* _Aim of the exercise_
Could you show each line of the records that contains the word "title"?
START Provided information
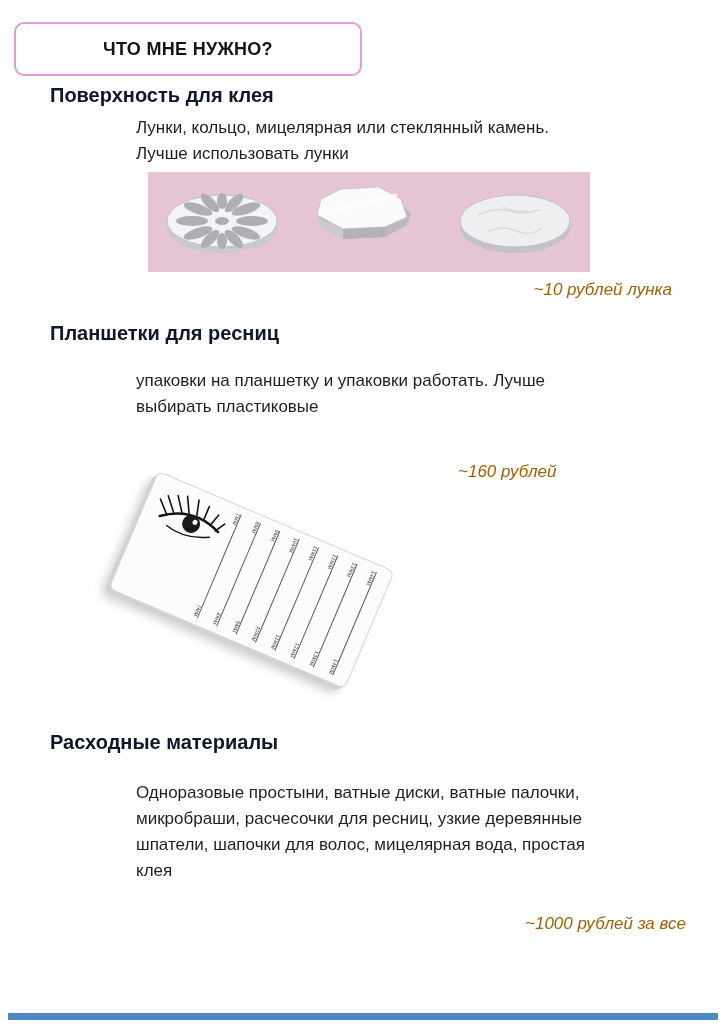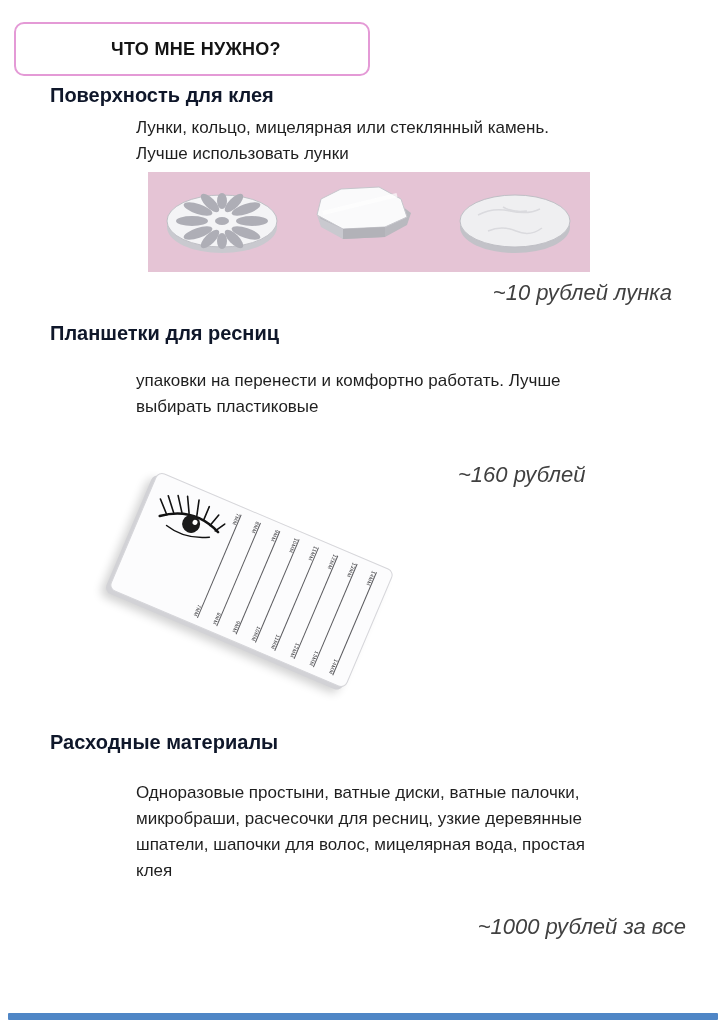--- a/index.html
+++ b/index.html
@@ -10,7 +10,7 @@
   .title-box{
     position:absolute;left:14px;top:22px;width:344px;height:50px;
     border:2px solid #e49ad6;border-radius:10px;background:#ffffff;
-    display:flex;align-items:center;justify-content:center;padding-left:8px;
+    display:flex;align-items:center;justify-content:center;
   }
   .title-box span{font-size:18px;font-weight:700;letter-spacing:.3px;color:#141414;}
   .section-heading{

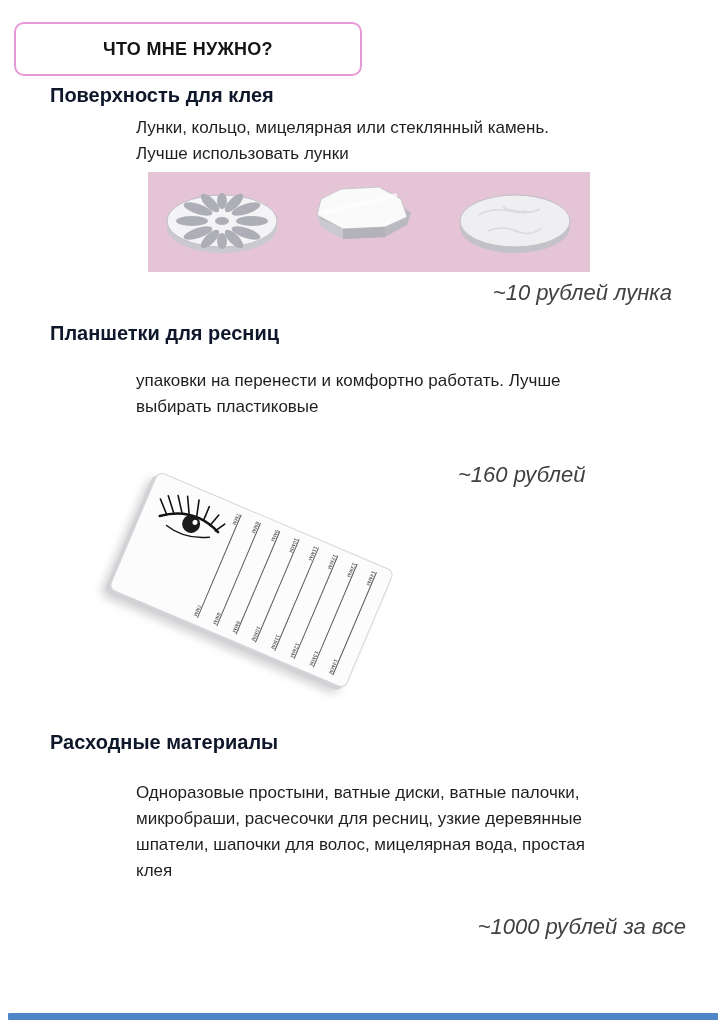--- a/index.html
+++ b/index.html
@@ -20,7 +20,7 @@
     position:absolute;left:136px;font-size:17px;line-height:26px;color:#1f1f1f;width:575px;
   }
   .price{
-    position:absolute;font-size:22px;font-style:italic;color:#404040;white-space:nowrap;
+    position:absolute;font-size:17px;font-style:italic;color:#a16207;white-space:nowrap;
   }
   .pink-strip{
     position:absolute;left:148px;top:172px;width:442px;height:100px;

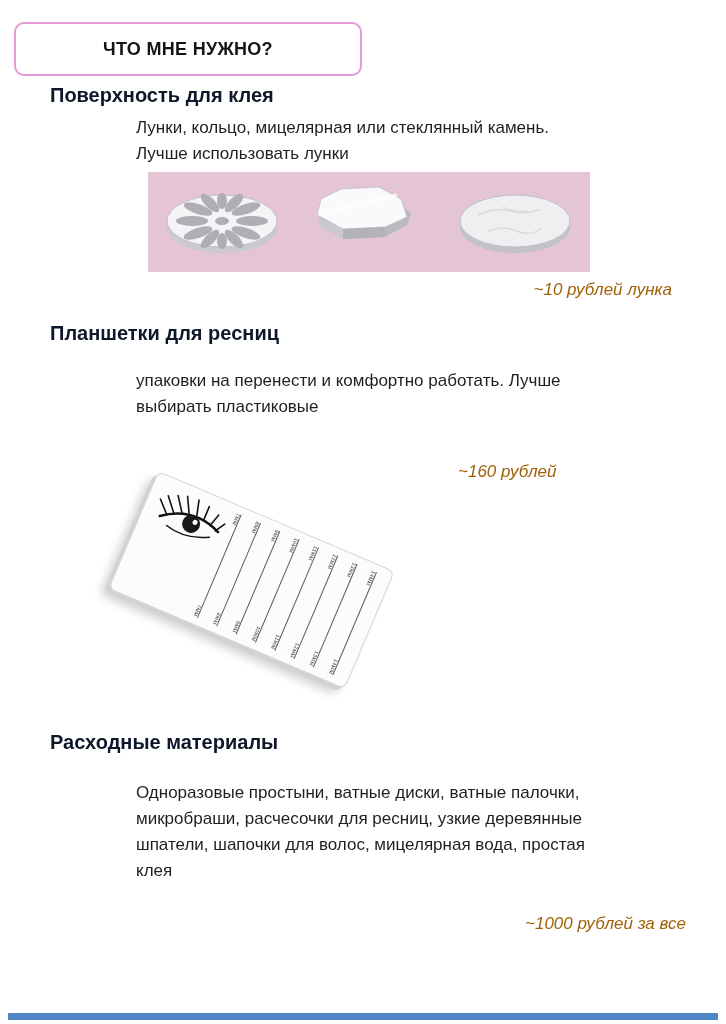--- a/index.html
+++ b/index.html
@@ -108,7 +108,7 @@
 
   <div class="section-heading" style="top:322px;">Планшетки для ресниц</div>
   <div class="body-text" style="top:368px;">
-    <div>упаковки на перенести и комфортно работать. Лучше</div>
+    <div>упаковки на планшетку и упаковки работать. Лучше</div>
     <div>выбирать пластиковые</div>
   </div>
END Provided information
* _Response to the exercise_
   .title-box{
   .title-box span{font-size:18px;font-weight:700;letter-spacing:.3px;color:#141414;}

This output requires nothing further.